*** Opening of Provided records ***
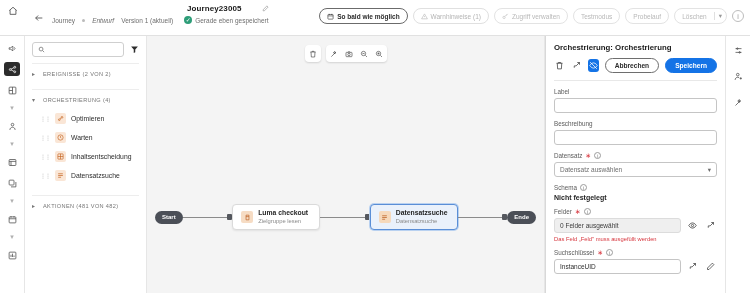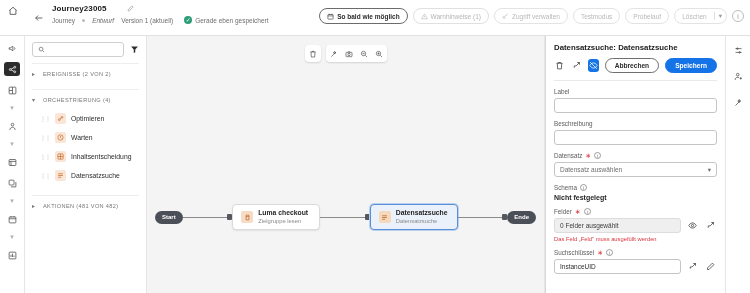--- a/index.html
+++ b/index.html
@@ -14,21 +14,21 @@
 
   
   .header {
     height: 36px; display: flex; align-items: flex-start;
     border-bottom: 1px solid #e1e1e1; background: #fff; position: relative;
     flex: 0 0 36px;
   }
   .hdr-home { width: 26px; height: 36px; display: flex; align-items: flex-start; justify-content: center; padding-top: 6px; }
   .hdr-back { width: 26px; height: 36px; display:flex; align-items: center; justify-content: center; }
   .hdr-titlewrap { padding-top: 4px; min-width: 150px; }
-  .hdr-titlerow { display: flex; align-items: center; gap: 20px; }
+  .hdr-titlerow { display: flex; align-items: center; gap: 20px; justify-content: flex-end; }
   .hdr-title { font-size: 8px; font-weight: bold; color: #1a1a1a; letter-spacing: .1px; }
   .hdr-meta { display: flex; align-items: center; gap: 7px; margin-top: 3px; font-size: 6.5px; color: #6e6e6e; }
   .hdr-meta .dot { width: 3px; height: 3px; border-radius: 50%; background: #bbb; display: inline-block; }
   .hdr-status { font-style: italic; }
   .saved { display: flex; align-items: center; gap: 3px; margin-left: 4px; }
   .check-circle { width: 8px; height: 8px; border-radius: 50%; background: #2d9d78; display: flex; align-items: center; justify-content: center; color:#fff; font-size:6px; line-height:1;}
   .hdr-actions { margin-left: auto; display: flex; align-items: center; gap: 5px; padding: 8px 6px 0 0; }
   .btn {
     border: 1px solid #c9c9c9; border-radius: 9px; background: #fff;
     height: 16px; padding: 0 7px; display: inline-flex; align-items: center; gap: 3px;
@@ -409,21 +409,21 @@
           </span>
         </div>
         <div class="edge"></div>
         <div class="port"></div>
         <div class="pill">Ende</div>
       </div>
     </div>
 
     <div class="panel">
       <div class="panel-hdr">
-        <div class="panel-title">Datensatzsuche: Datensatzsuche</div>
+        <div class="panel-title">Orchestrierung: Orchestrierung</div>
         <div class="panel-btnrow">
           <span class="pico">
             <svg width="9" height="9" viewBox="0 0 24 24" fill="none" stroke="#3a3a3a" stroke-width="2">
                 <path d="M4 6h16M9 6V4h6v2M6 6l1 15h10l1-15"></path>
               </svg>
           </span>
           <span class="pico">
             <svg width="9" height="9" viewBox="0 0 24 24" fill="none" stroke="#3a3a3a" stroke-width="2">
                 <path d="M20 4L11 13M11 13H6v5"></path>
                 <path d="M20 4v6M20 4h-6"></path>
*** Close of Provided records ***
### Exercise description
Exclude every picture and copy the remaining data exactly.

### Result for this exercise
--- a/index.html
+++ b/index.html
@@ -14,21 +14,21 @@
 
   
   .header {
     height: 36px; display: flex; align-items: flex-start;
     border-bottom: 1px solid #e1e1e1; background: #fff; position: relative;
     flex: 0 0 36px;
   }
   .hdr-home { width: 26px; height: 36px; display: flex; align-items: flex-start; justify-content: center; padding-top: 6px; }
   .hdr-back { width: 26px; height: 36px; display:flex; align-items: center; justify-content: center; }
   .hdr-titlewrap { padding-top: 4px; min-width: 150px; }
-  .hdr-titlerow { display: flex; align-items: center; gap: 20px; }
+  .hdr-titlerow { display: flex; align-items: center; gap: 20px; justify-content: flex-end; }
   .hdr-title { font-size: 8px; font-weight: bold; color: #1a1a1a; letter-spacing: .1px; }
   .hdr-meta { display: flex; align-items: center; gap: 7px; margin-top: 3px; font-size: 6.5px; color: #6e6e6e; }
   .hdr-meta .dot { width: 3px; height: 3px; border-radius: 50%; background: #bbb; display: inline-block; }
   .hdr-status { font-style: italic; }
   .saved { display: flex; align-items: center; gap: 3px; margin-left: 4px; }
   .check-circle { width: 8px; height: 8px; border-radius: 50%; background: #2d9d78; display: flex; align-items: center; justify-content: center; color:#fff; font-size:6px; line-height:1;}
   .hdr-actions { margin-left: auto; display: flex; align-items: center; gap: 5px; padding: 8px 6px 0 0; }
   .btn {
     border: 1px solid #c9c9c9; border-radius: 9px; background: #fff;
     height: 16px; padding: 0 7px; display: inline-flex; align-items: center; gap: 3px;
@@ -409,21 +409,21 @@
           </span>
         </div>
         <div class="edge"></div>
         <div class="port"></div>
         <div class="pill">Ende</div>
       </div>
     </div>
 
     <div class="panel">
       <div class="panel-hdr">
-        <div class="panel-title">Datensatzsuche: Datensatzsuche</div>
+        <div class="panel-title">Orchestrierung: Orchestrierung</div>
         <div class="panel-btnrow">
           <span class="pico">
             <svg width="9" height="9" viewBox="0 0 24 24" fill="none" stroke="#3a3a3a" stroke-width="2">
                 <path d="M4 6h16M9 6V4h6v2M6 6l1 15h10l1-15"></path>
               </svg>
           </span>
           <span class="pico">
             <svg width="9" height="9" viewBox="0 0 24 24" fill="none" stroke="#3a3a3a" stroke-width="2">
                 <path d="M20 4L11 13M11 13H6v5"></path>
                 <path d="M20 4v6M20 4h-6"></path>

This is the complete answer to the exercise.